# Anatomy of a Fashion Shoot



## chuasam (Feb 13, 2012)

On Sunday, I did a shoot for clothing retailer Honeymoon Muse. I've decided to share the background pictures with the Forum.

Here is the model being made up by the MUA (Makeup Artist) and the Wardrobe stylist is fussing with some clothing.





Here's a magazine that we were looking at for inspiration




This is the studio we used. It had 10ft seamless in grey and black. Four Photogenic monolights mounted on ceiling rails.
I used 2 softboxes and a snoot at the back for most of the shots.




*
We shot 5 outfits. Here's a few choice pictures. These are non-retouched pictures as the shoot was less than 24 hours ago. I will start showing the pictures to the client and she will choose which ones she wants me to set my photoshopmonkeys at.*

The Clothing the stylist had drawn harken back to the heydays of the 80s. For those old enough to remember that era...enjoy.






















my $15 swing ($8 for rope $5 for board $2 taxes)


----------



## tirediron (Feb 13, 2012)

Interesting series.  I had a quick look at the store's website and it looks like quite a departure from what they're using now.  Your idea or their's?


----------



## chuasam (Feb 13, 2012)

the client wants the client gets. She wanted to do something bright and creative. Cool! you're in Sooke.
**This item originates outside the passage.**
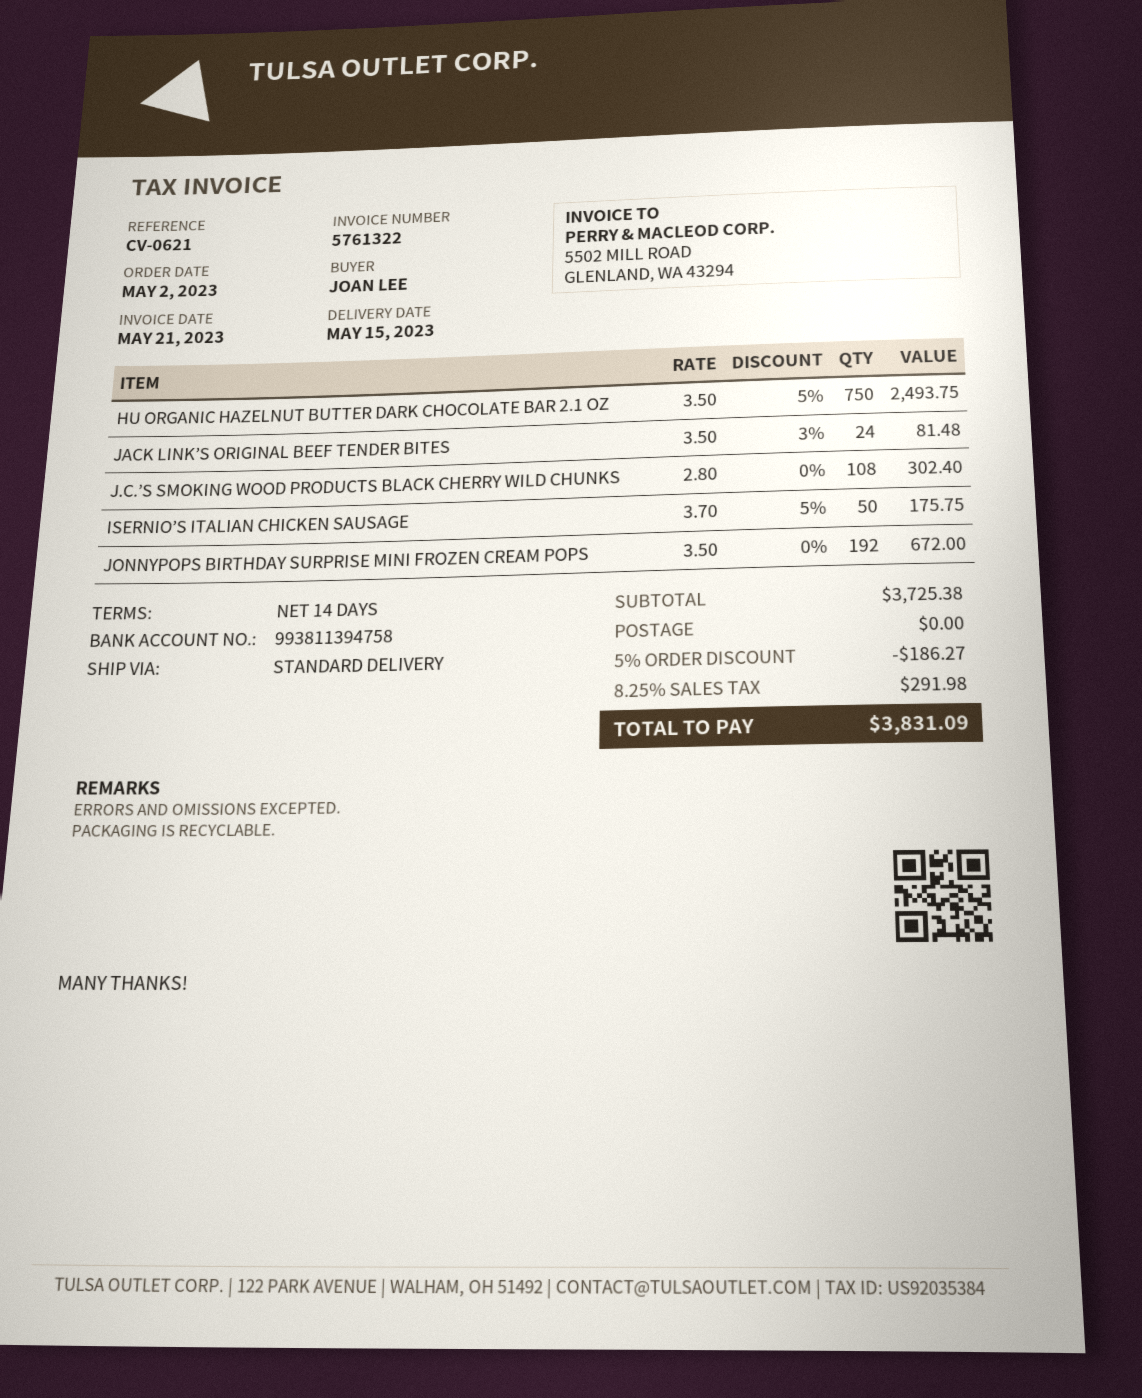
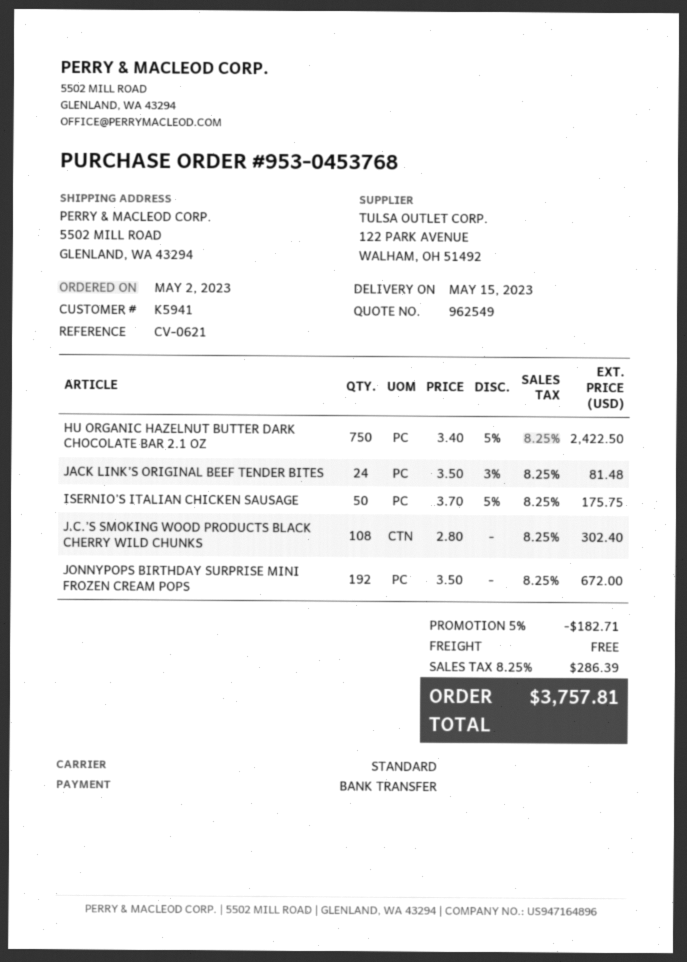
HU ORGANIC HAZELNUT BUTTER DARK CHOCOLATE BAR 2.1 OZ: 750 x 3.50 - 5% = 2493.75 -> 750 x 3.40 - 5% = 2422.50
discount: 5% = 186.27 -> 5% = 182.71
tax: 8.25% = 291.98 -> 8.25% = 286.39
total: 3831.09 -> 3757.81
There's a restaurant there that I've always wanted to try.


----------



## tirediron (Feb 13, 2012)

Makes sense; most of what I saw on the 'site was a little.... bland?  This will definitely pep things up.

Which one is that?  Mom's?


----------



## chuasam (Feb 13, 2012)

why Sooke's Harbour House of course. It has to be horribly expensive or else I'd have eaten there.
There's fashion for wearing (rather bland) and fashion for the sake of fashion (sometimes High Fashion) which one would never wear in public.


----------



## tirediron (Feb 13, 2012)

I've lived in Sooke for 20 years, and I've never eaten at the Harbour House.  It is a pricey place; sort of your "High fashion restaurant".


----------



## Cpi2011 (Feb 13, 2012)

Very nice and gorgeous set of photographs. What a great idea i love your creativity very much. Thanks a lot for sharing....


----------



## chuasam (Feb 14, 2012)

Thanks CPI2011.
Here's the first image to be completed.




I handled the lighting and set as well as the photography. I have to give credit to my awesome team.
My stylist is really good and my makeup artist is absolutely amazing.


----------



## chuasam (Feb 15, 2012)

I <3 Robots


----------



## chuasam (Feb 15, 2012)

Sometimes I tweak the colours


----------



## chuasam (Feb 17, 2012)

I broke down and finally made a watermark *LOL*




I'm proud of the enhanced abs


----------



## thinkricky (Feb 18, 2012)

Not my cup of tea.


----------



## chuasam (Feb 19, 2012)

thinkricky said:


> Not my cup of tea.


 it's okay, not everyone is able do to portrait photography


----------



## DiskoJoe (Feb 22, 2012)

chuasam said:


> I broke down and finally made a watermark *LOL*
> 
> 
> 
> ...



I love this shot. Best one you posted. Now you need to kick that water mark up some. That is not fancy enough for fashion. Maybe a cooler font and box it in like its a brand name tag. Put it in a corner. The placement here takes away from your photo and if this gets stolen it would be pretty obvious that its yours.


----------



## chuasam (Feb 22, 2012)

DiskoJoe said:


> I love this shot. Best one you posted. Now you need to kick that water mark up some. That is not fancy enough for fashion. Maybe a cooler font and box it in like its a brand name tag. Put it in a corner. The placement here takes away from your photo and if this gets stolen it would be pretty obvious that its yours.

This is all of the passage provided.